ABSTRACT
This article analyzes the use of different multimedia displays (3D recreations, interactives, audiovisuals) in the Museum of Lleida (in northeast Spain) which opened its new venue in November 2007. This art and archaeological museum has actively used information and computer technology (ICT) applications in its permanent collection in order to improve communication with its public. However, after a couple of years it was realized that some applications were not properly used by visitors and most of them did not fulfill all the expectations. For this reason, the group Òliba from the Universitat Oberta de Catalunya conducted an evaluation in 2008 aiming to find the reasons for such behavior. A new methodological framework for evaluating ICT applications is proposed and its application at the Museum of Lleida is discussed. The framework focuses not only on visitor behavior, but also on technological aspects (i.e., usability, comfort, accessibility) and communication practices.
Notes
1. ICT stands for information and computer technology and it refers here to all the technological applications currently implemented in museums and other cultural institutions.
2. Video tracking was used to define a selected sample profile for direct observation, questionnaires, and interviews.

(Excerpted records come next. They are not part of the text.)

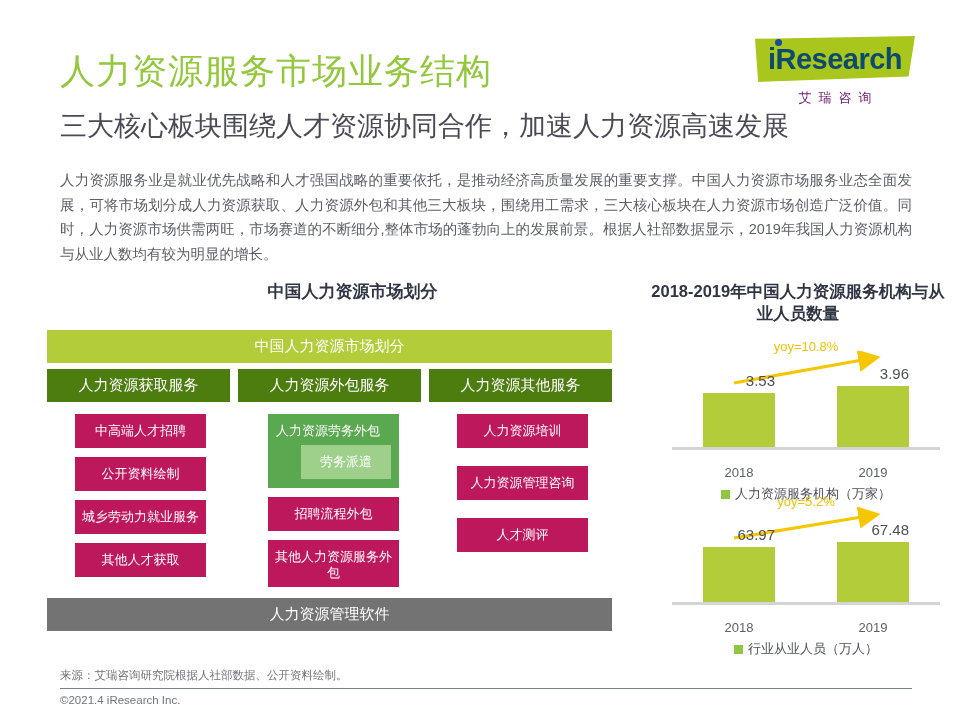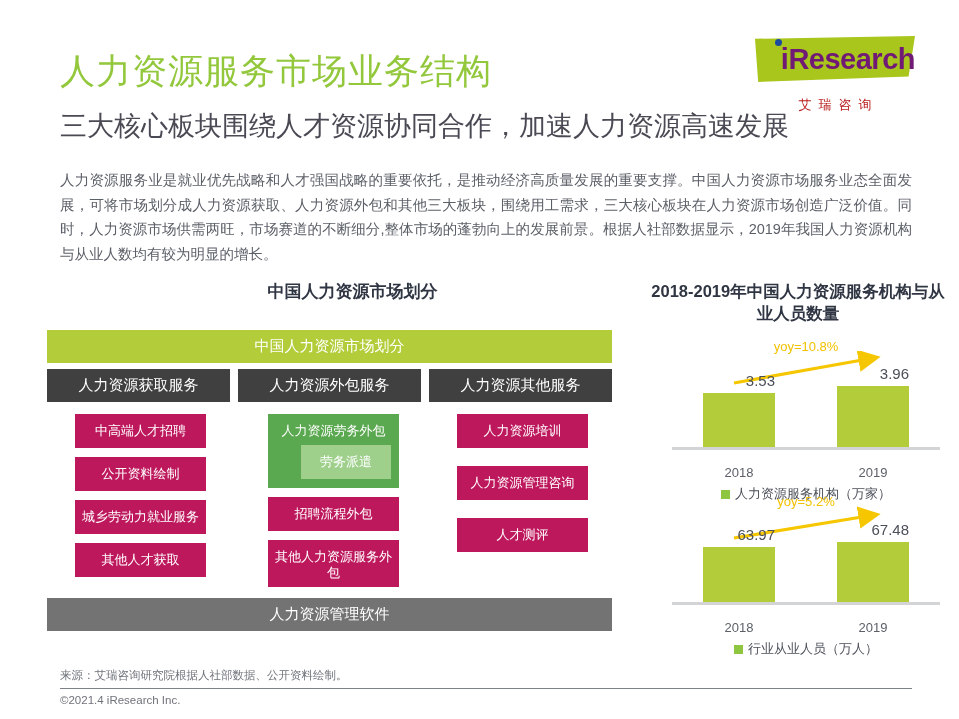--- a/index.html
+++ b/index.html
@@ -42,10 +42,9 @@
     top: 7px;
     font-size: 29px;
     font-weight: bold;
-    color: #701a75;
+    color: #0c4a6e;
     letter-spacing: -0.5px;
     line-height: 32px;
-    text-align: right;
   }
   .logo-dot {
     position: absolute;

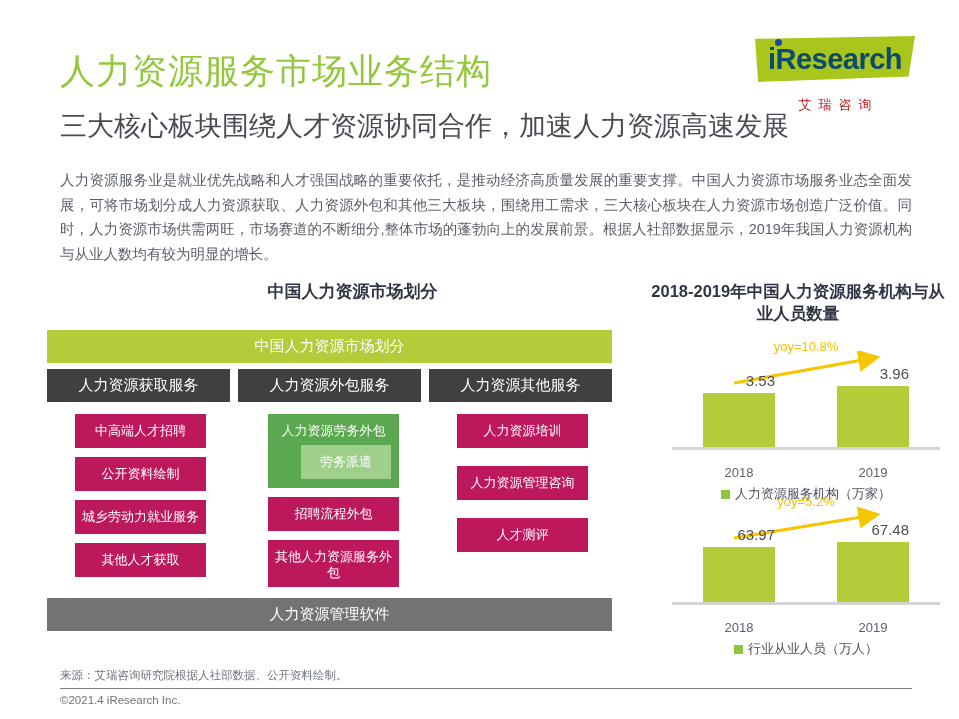--- a/index.html
+++ b/index.html
@@ -56,9 +56,9 @@
     background: #1b4b9e;
   }
   .logo-sub {
-    margin-top: 14px;
-    font-size: 13px;
-    color: #b91c1c;
+    margin-top: 7px;
+    font-size: 13px;
+    color: #701a75;
     letter-spacing: 7px;
     text-indent: 7px;
   }

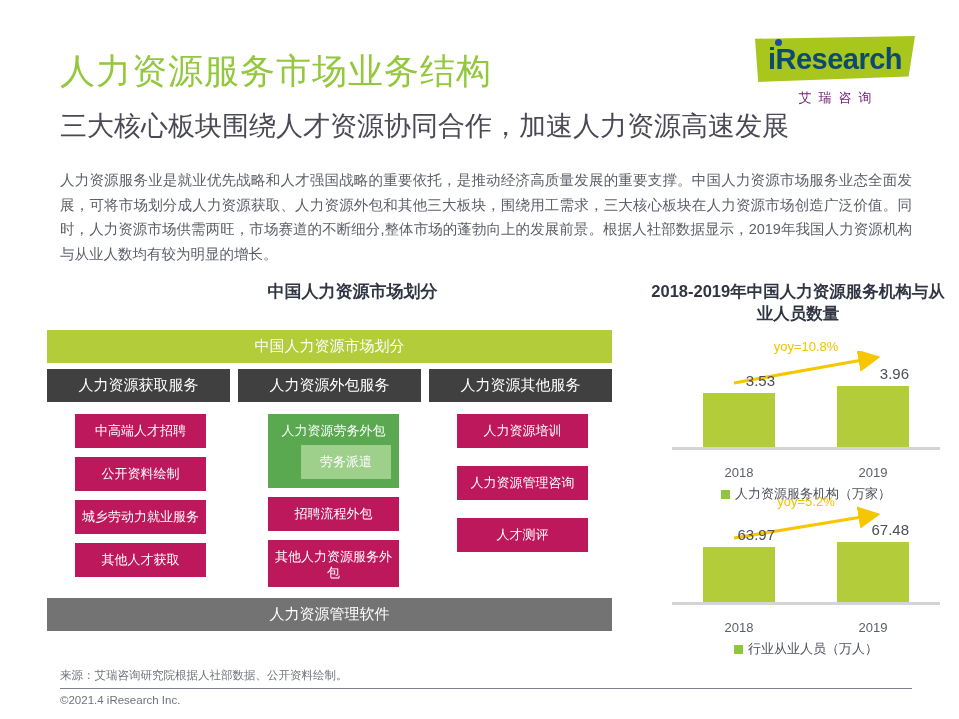--- a/index.html
+++ b/index.html
@@ -137,7 +137,7 @@
   .cat-box {
     flex: 1;
     height: 33px;
-    background: #404040;
+    background: #4d7c0f;
     color: #ffffff;
     font-size: 15px;
     display: flex;

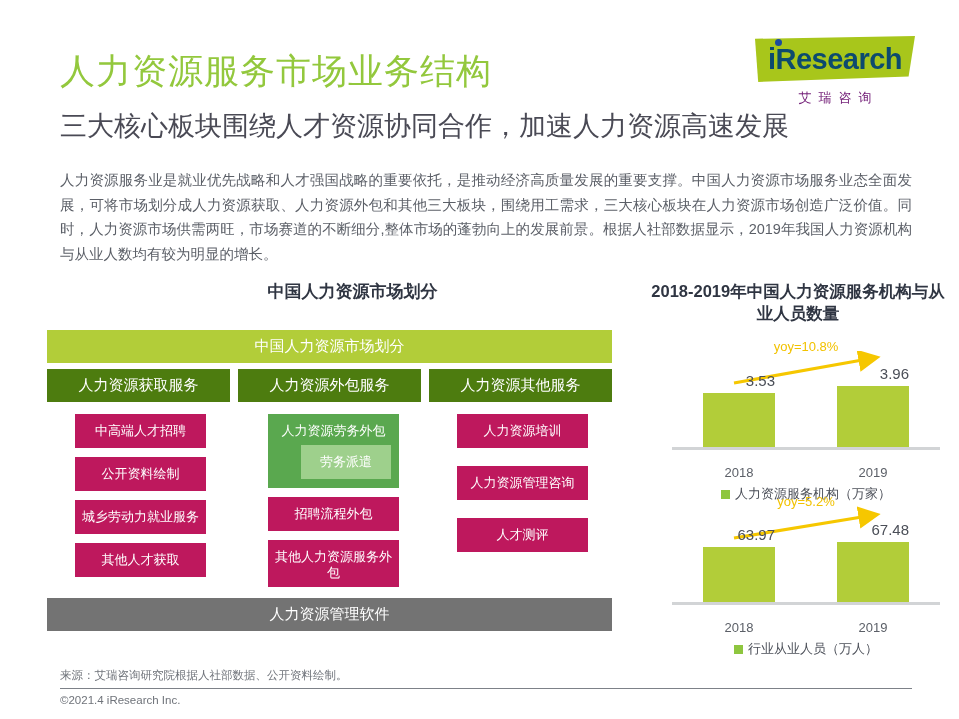--- a/index.html
+++ b/index.html
@@ -177,7 +177,6 @@
   .leaf-group-label {
     color: #ffffff;
     font-size: 13px;
-    text-align: center;
     line-height: 16px;
     margin-bottom: 6px;
   }

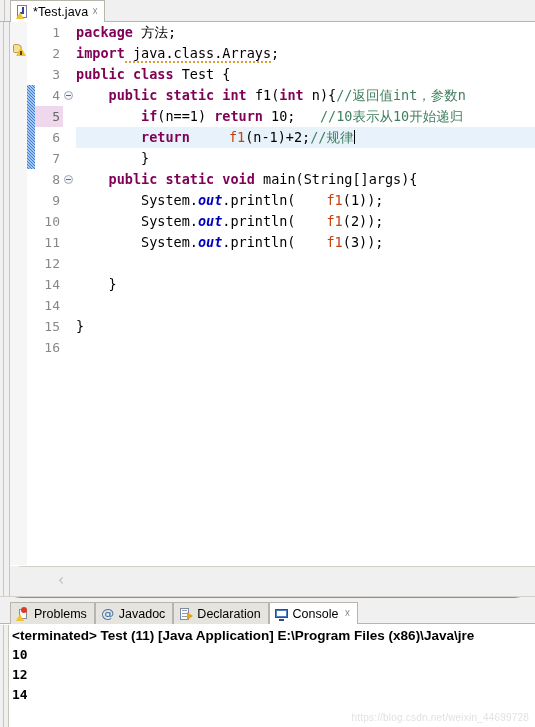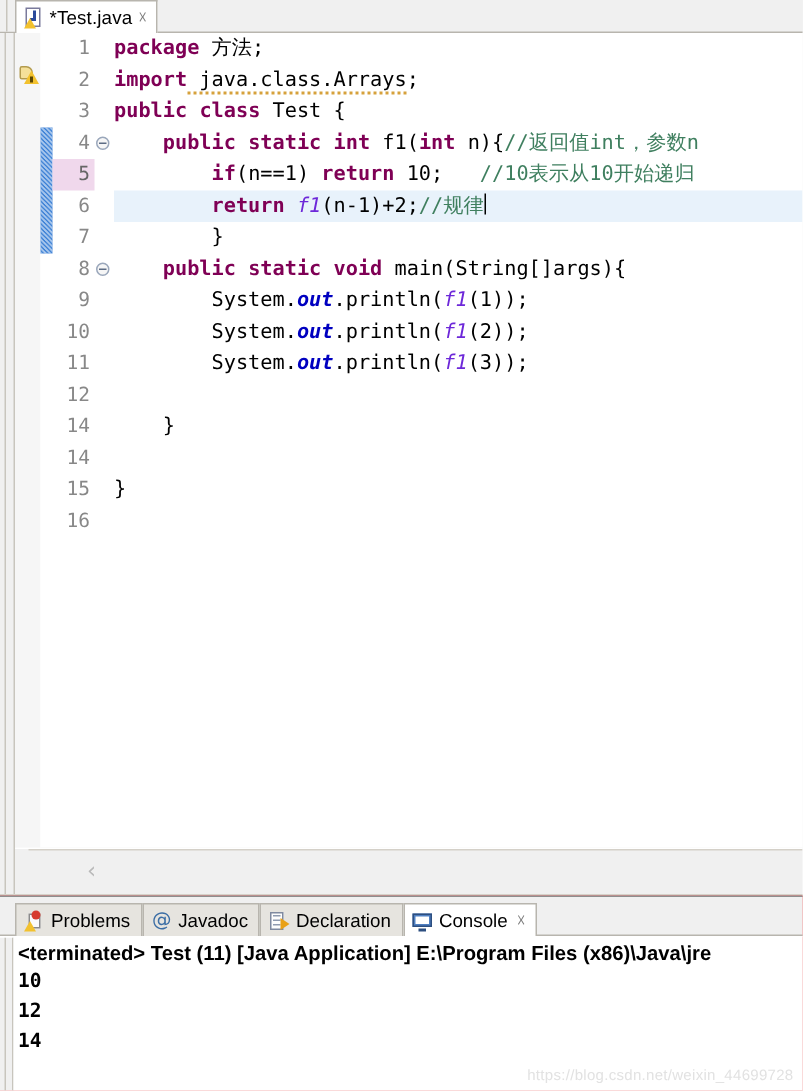--- a/index.html
+++ b/index.html
@@ -226,7 +226,7 @@
   .kw   { color: #7f0055; font-weight: bold; }
   .cmt  { color: #3f7f5f; }
   .fld  { color: #0000c0; font-weight: bold; font-style: italic; }
-  .mth  { font-style: italic; color: #6d28d9; }
+  .mth  { color: #c2410c; margin-left: 31px; }
   .warnsquig {
     border-bottom: 2px dotted #d6a13c;
     padding-bottom: 0px;

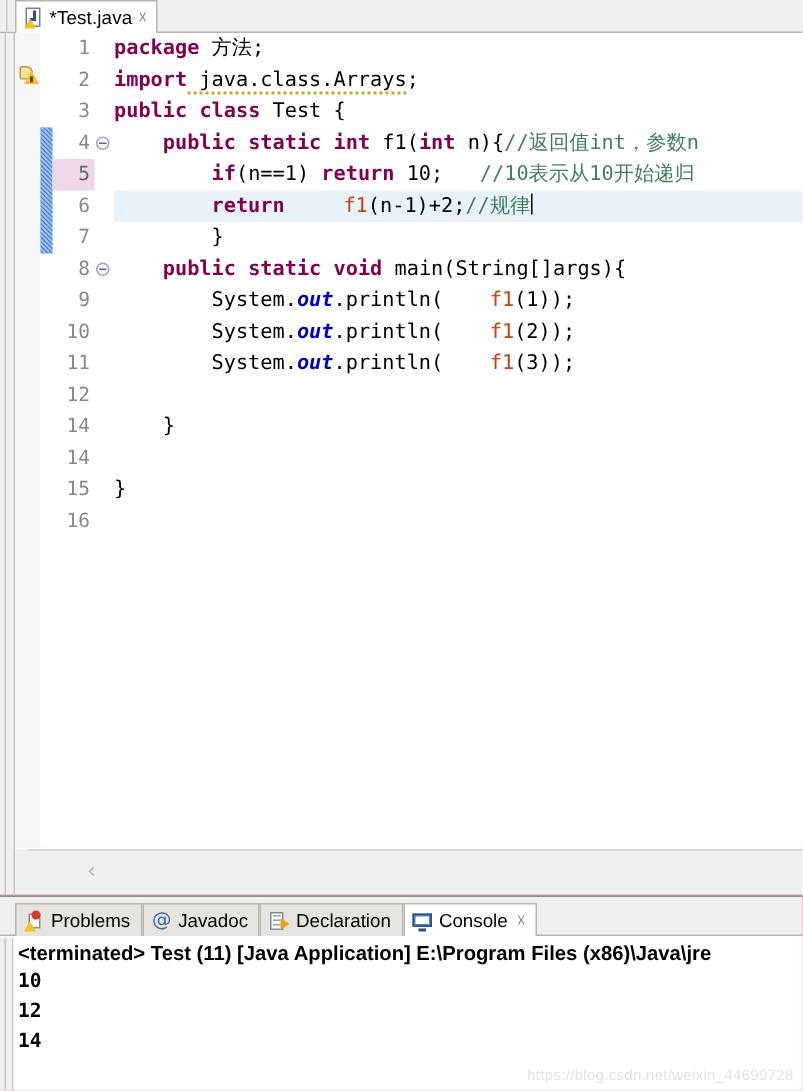--- a/index.html
+++ b/index.html
@@ -302,12 +302,13 @@
   
   .bottom-panel {
     flex: 1;
-    background: #ef4444;
+    background: #f0abfc;
     position: relative;
     display: flex;
     flex-direction: column;
     border-top: 1px solid #8e8e8e;
     box-sizing: border-box;
+    border-radius: 21px;
   }
   .view-tabbar {
     height: 26px;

According to users’ behavior, we defined different visitors’ typologies that were later evaluated with our selected samples.
3. Video tracking and evaluation is quite a new methodology in museum studies that follows some of the theoretical background from anthropology (Morrissey, Citation1991; Phillips, Citation1995; vom Lehn et al., Citation2002).
4. You can look at a sample of all the ICT applications on the home page of the Museum website (http://www.museudelleida.cat).
5. Our own personal evaluation experiences were contrasted with other evaluation projects of CHIRON, a European network of ICT evaluation with members from different countries such as United Kingdom, Italy, Sweden, or Greece.